One day the caregiver hears the alarm clock ring and can't make herself adjust anymore. She's sick, burnt out, unable to face the day ahead. And the caregiver thinks something must be wrong with them because what they thought was a manageable situation is now the source of complete overwhelm. What they don’t realize is that, over time, their situations have dramatically changed... but it happened so gradually it was hard to justify making a change in how things got done.

This is understandable. Supposedly, if you put a frog in boiling water it will hop out to save its life as fast as it can but if you put one in cold water and slowly turn up the heat the frog doesn’t recognize the incremental changes until it’s too late and dies.

I recently went through a period of enforced respite, not from caregiving, but from my job. I was sick with the flu. You know the kind that lays you out flat on your back and keeps you that way long past the point when you think you should have recovered? I'd feel better, try to go back to life as usual and in less than 1/2 a day be back on my back again. And I'm still not 100%.

But luckily I remembered something. Sometimes when God, the Universe, your Higher Self, or your inner being needs you to pay attention to something you refuse to look at, something outside of yourself will happen to make sure you address what you need. Before I got sick I went through a period of workaholism. Look at how many entries this blog had in January to see what I mean. And this isn't the only blog or website I take care of. I have several. It didn't seem like too much to think I could write almost every day in every single one of them. Especially this one. After all, half or more of the entries have been excerpted from a book that's already written.

But that's what it's like with creeping workaholism. Each individual thing that gets taken on really IS no big deal. But add them all together. . .

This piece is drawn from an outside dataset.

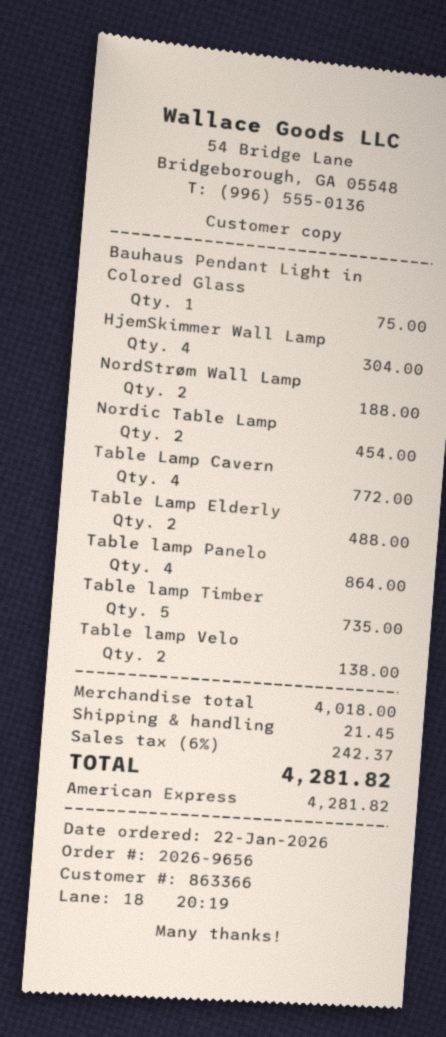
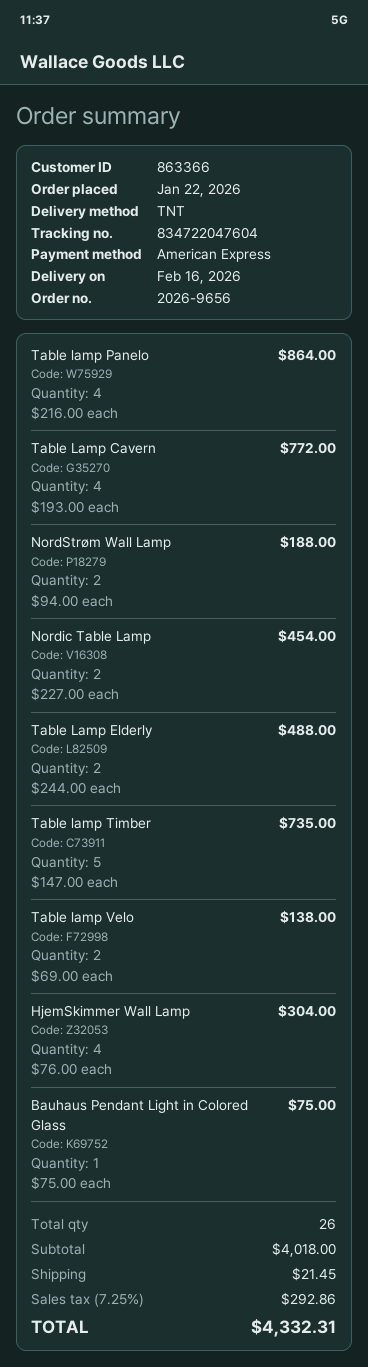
tax: 6% = 242.37 -> 7.25% = 292.86
total: 4281.82 -> 4332.31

Even professionals in the field can lose perspective. Turns out I had to be put down so I could take the time to look at my life objectively. To think, to dream, to notice what hasn't been working -- time to take those things off my plate! -- to notice where I take on too much because I've come to think no one else will. I even found out that if I let go of the reins my partner will do a better job than I do! He does it a different way, but so what? It turns out I deserved to let go a bit and be shown a better possibility for getting things done. Work less, accomplish more! That's his way. No harm in that.

Burn-out comes from doing way more than the average person would ever do if they were to come at the job fresh. The responsibilities keep getting piled on the plate, you don't notice, you just keep taking on more. And then you wake up and you're in over your head in boiling water wondering how you got there and how on earth you're going to get out.

Take a break. Please. On the seventh day even God rested.